(What the task requires): Transcribe the records below word for word, beginning with the first line and stopping after the line that contains "background: #c2410c ->"; pictures are not part of the copy.

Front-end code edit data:
+ + +

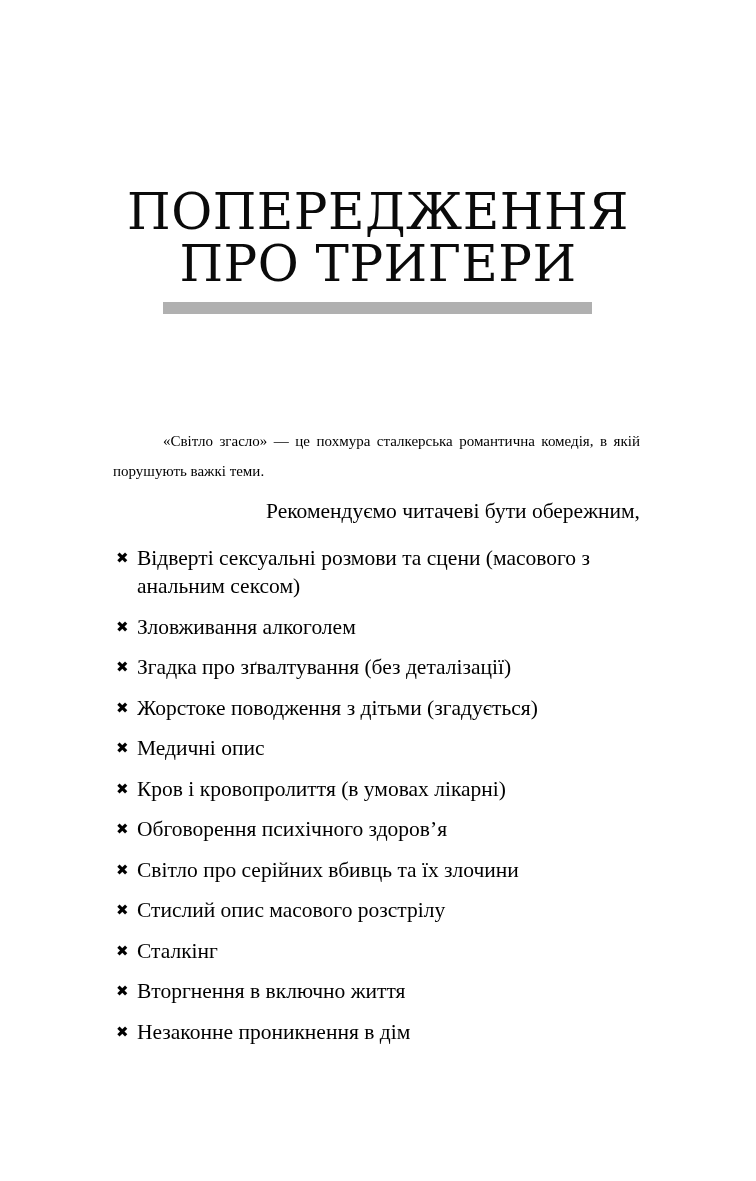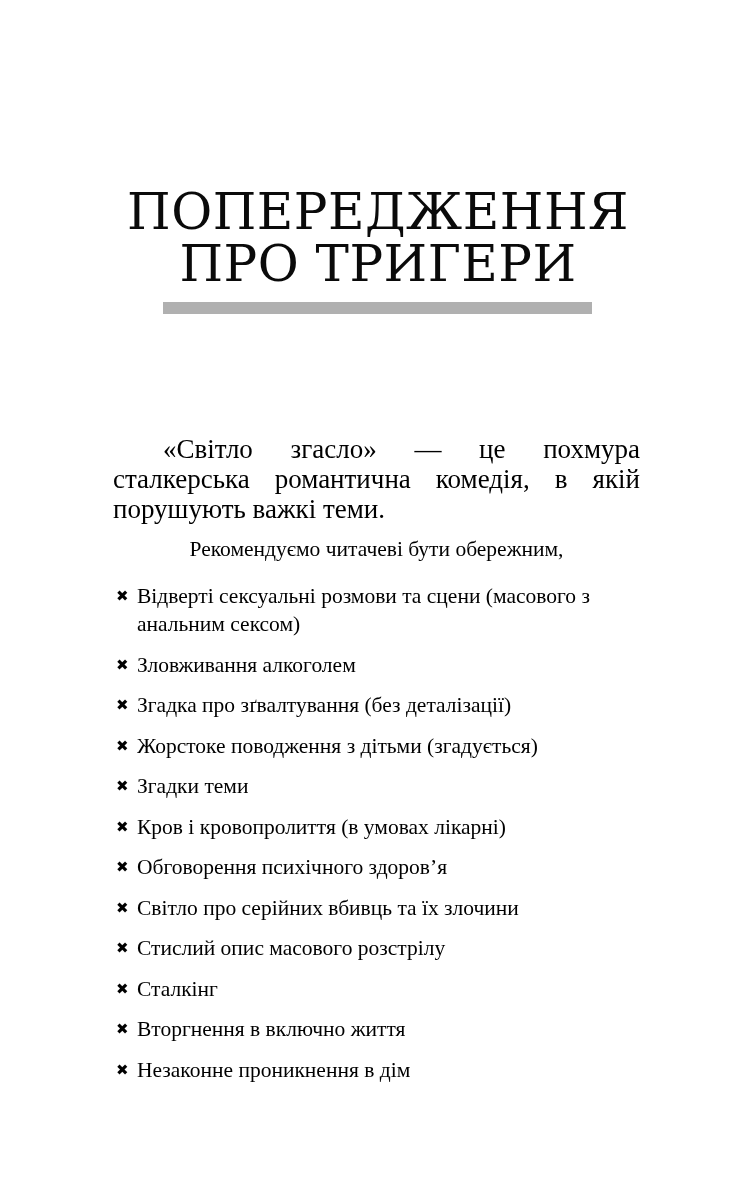"«Світло згасло» — це похмура" .intro-paragraph { font-size: 27px -> 15px; margin: 16px 0 10px 0 -> 8px 0 10px 0 }
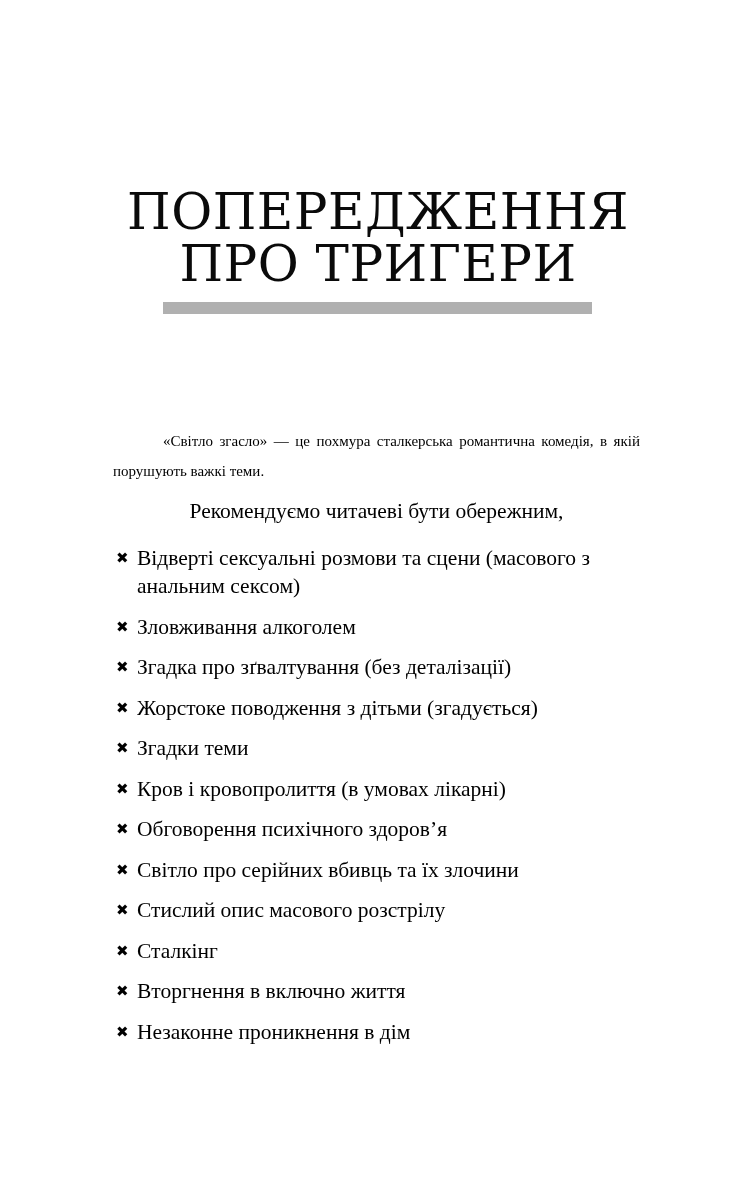"Рекомендуємо читачеві бути обережним," .recommend-block { text-align: center -> right }
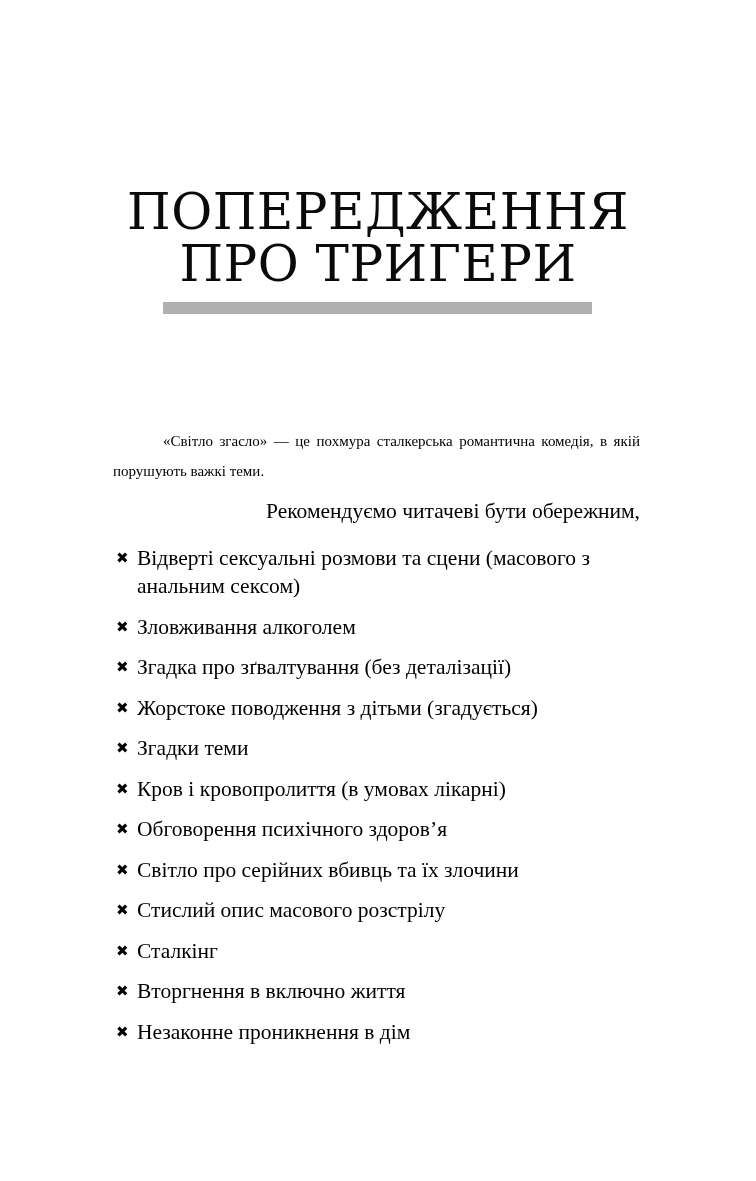"Згадки теми" span.trigger-text { text: Згадки теми -> Медичні опис }
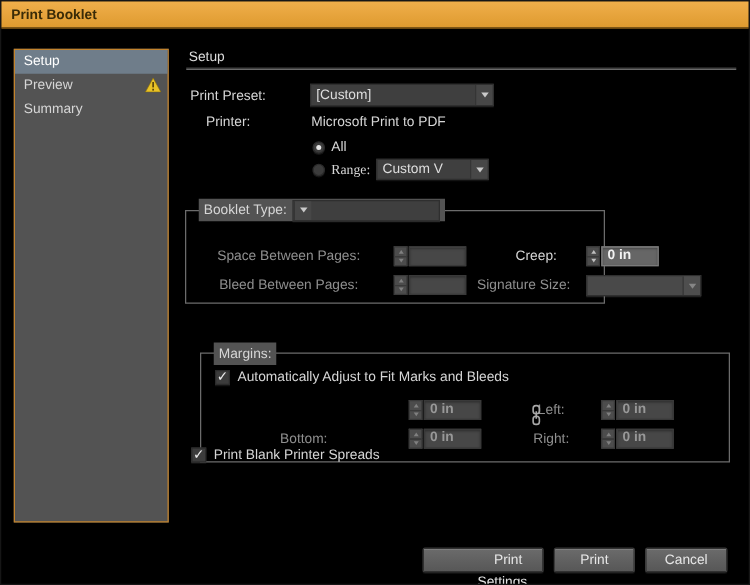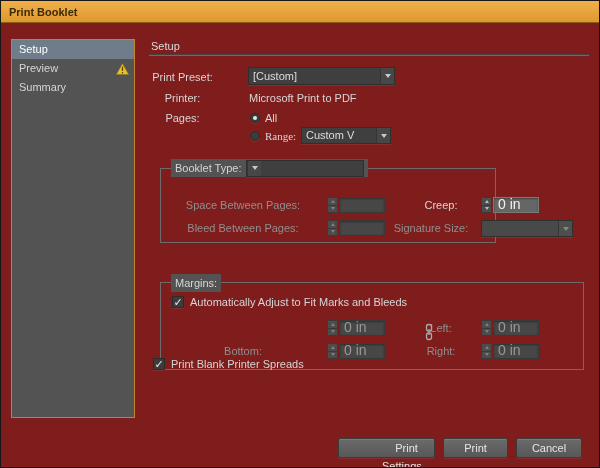"Print Booklet" .dialog { background: #7f1d1d -> #000000 }
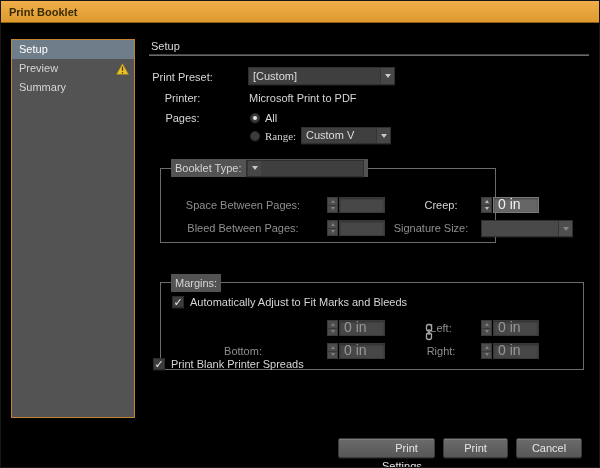"Pages:" div.lbl { html: <div>Pages:</div> -> none }
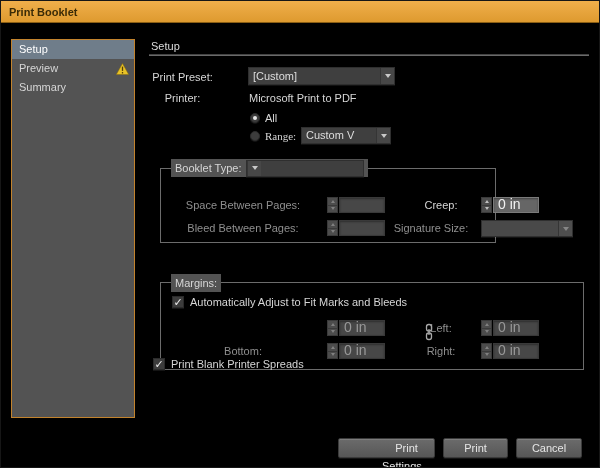"Booklet Type:" div.group { left: 159px -> 147px }
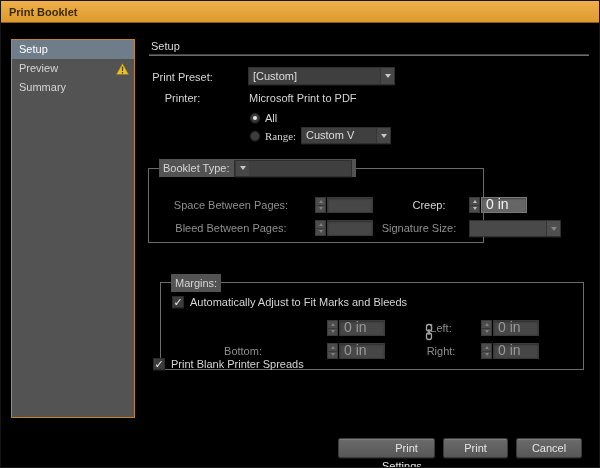"0 in" .field span { font-size: 14px -> 11px; font-weight: none -> bold }
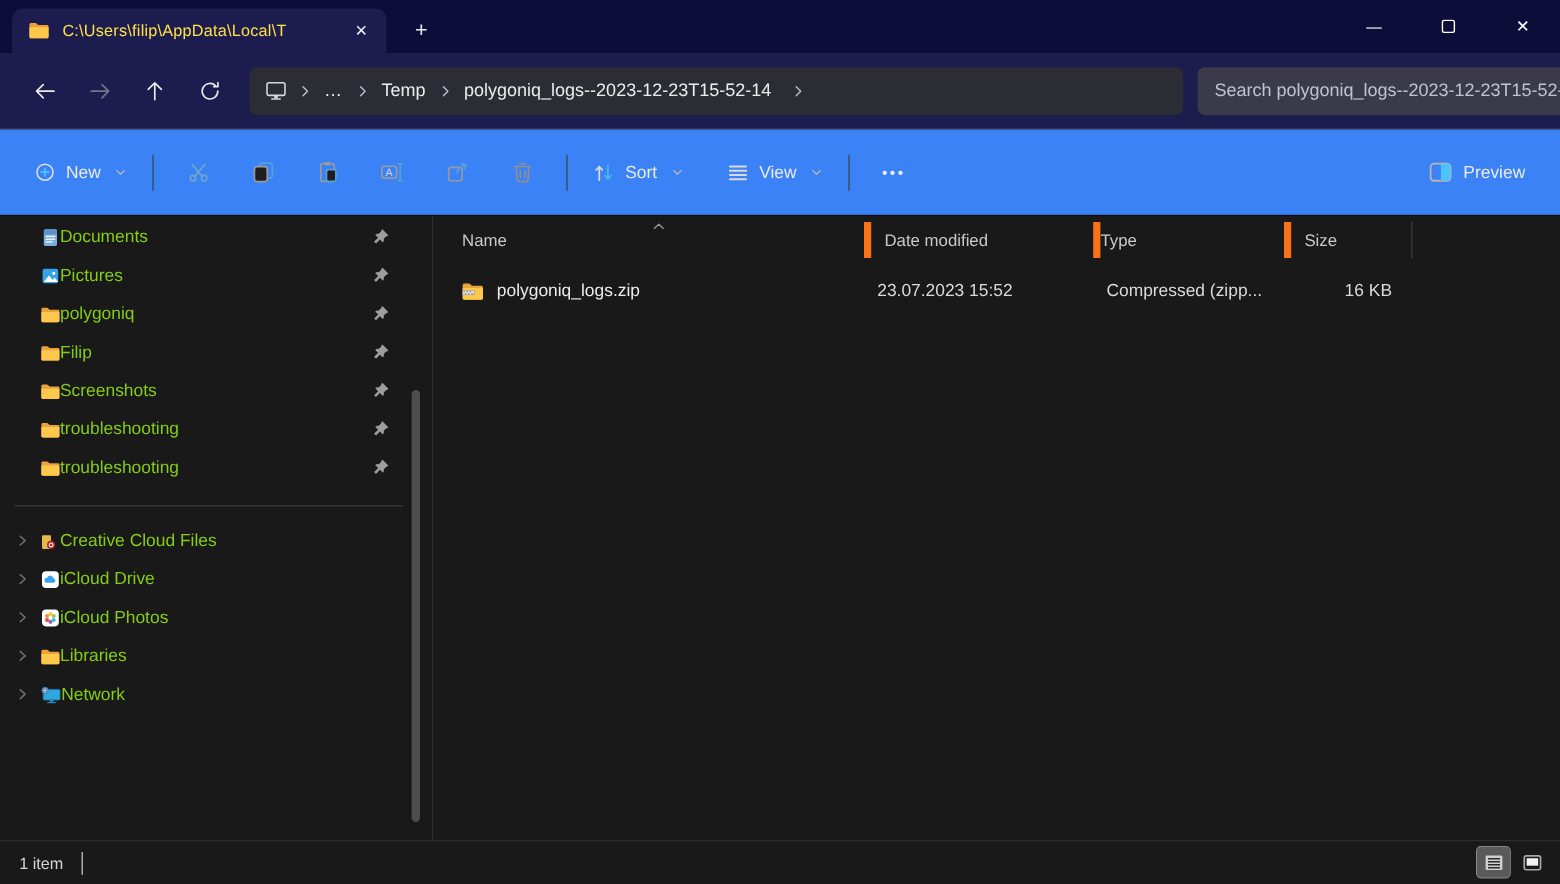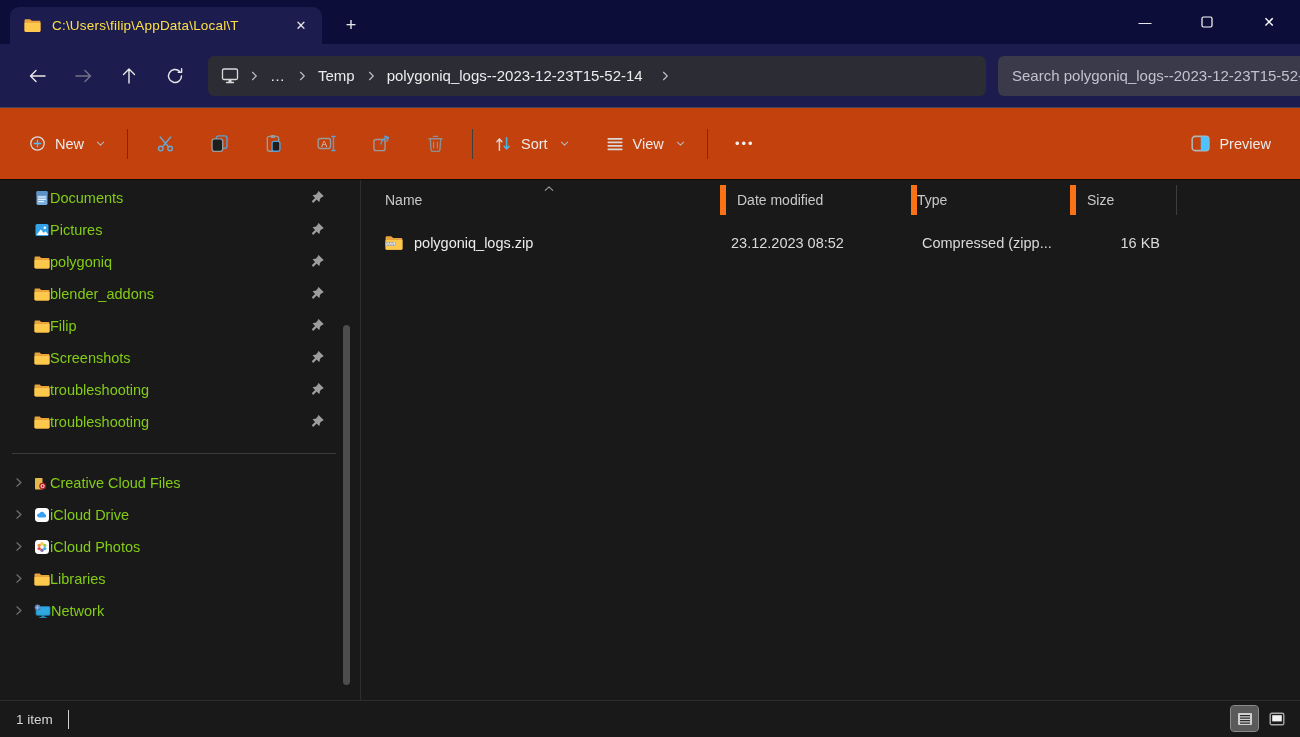"New" .toolbar { background: #c2410c -> #3b82f6 }
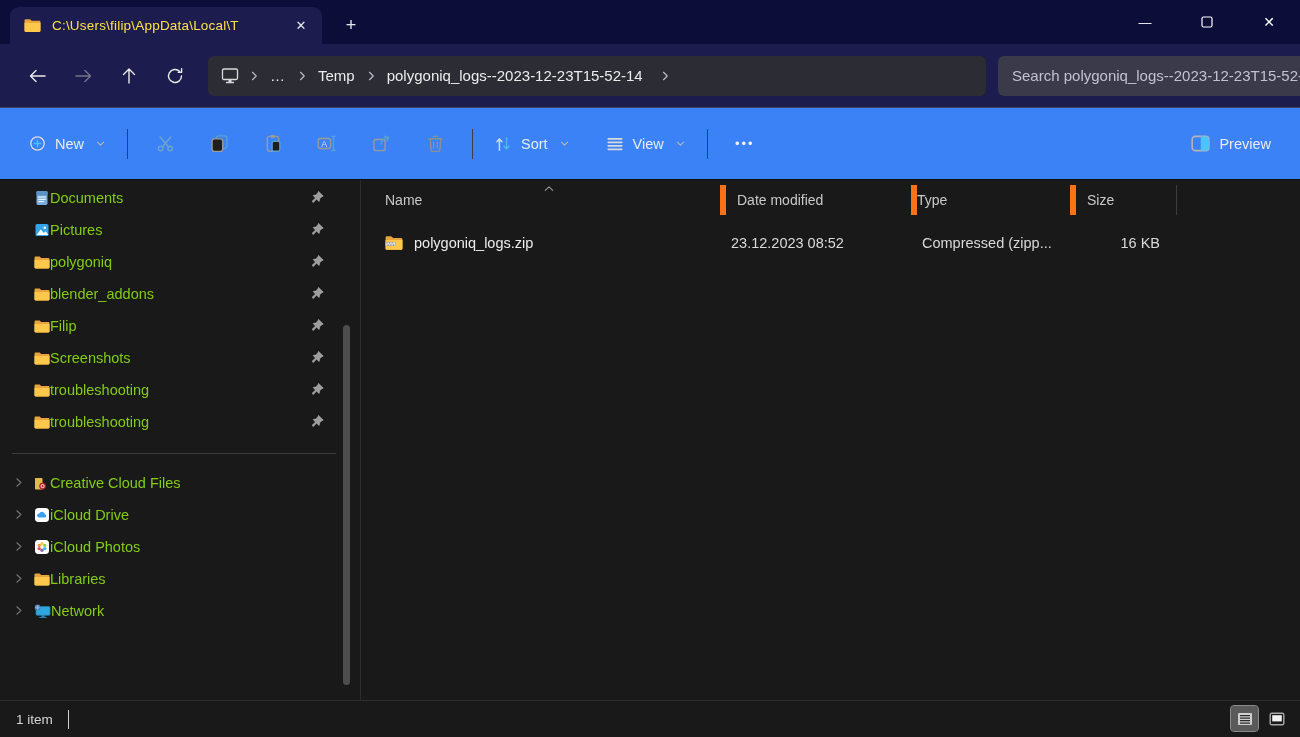"23.12.2023 08:52" span { text: 23.12.2023 08:52 -> 23.07.2023 15:52 }
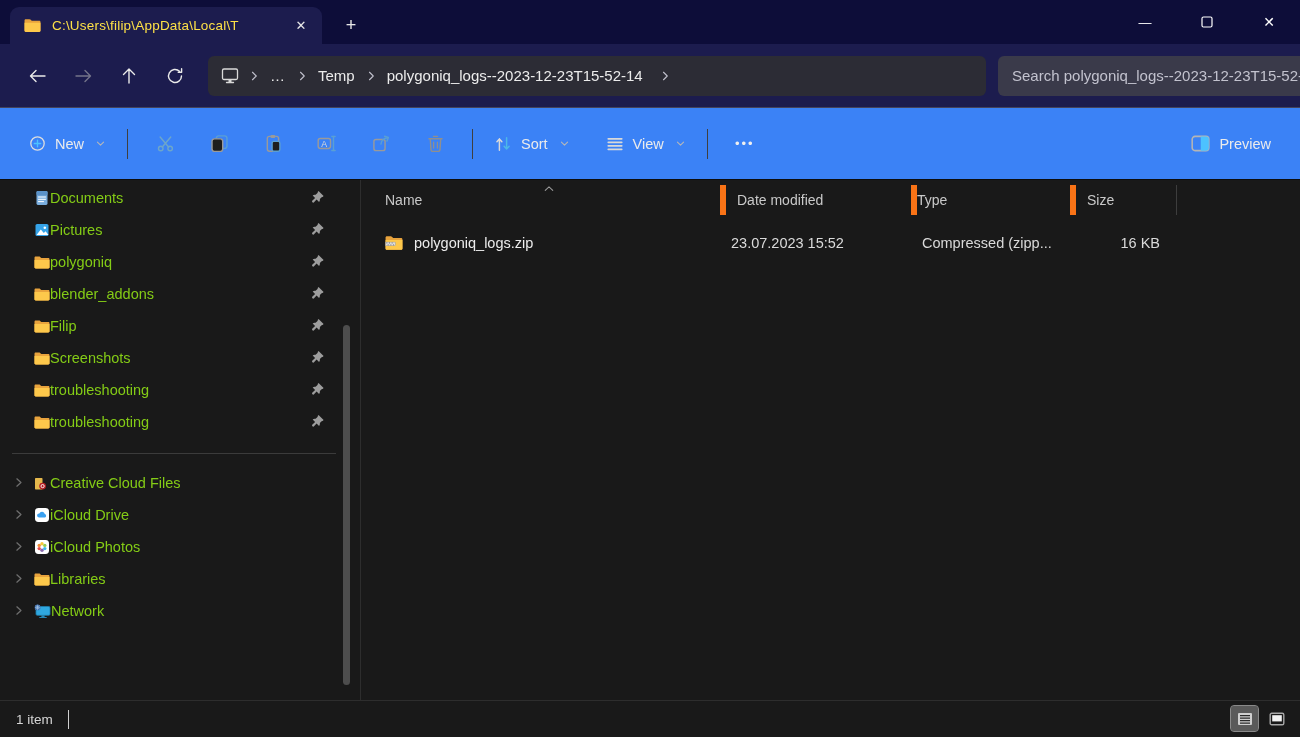"blender_addons" div.side-item { html: <div> <svg> <path></path> <path></path> </svg> <span>blender_addons</span> <span><svg> <path></path> </svg></span> </div> -> none }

+ + +

(Output for this exercise):
"«Світло згасло» — це похмура" .intro-paragraph { font-size: 27px -> 15px; margin: 16px 0 10px 0 -> 8px 0 10px 0 }
"Рекомендуємо читачеві бути обережним," .recommend-block { text-align: center -> right }
"Згадки теми" span.trigger-text { text: Згадки теми -> Медичні опис }
"Print Booklet" .dialog { background: #7f1d1d -> #000000 }
"Pages:" div.lbl { html: <div>Pages:</div> -> none }
"Booklet Type:" div.group { left: 159px -> 147px }
"0 in" .field span { font-size: 14px -> 11px; font-weight: none -> bold }
"New" .toolbar { background: #c2410c -> #3b82f6 }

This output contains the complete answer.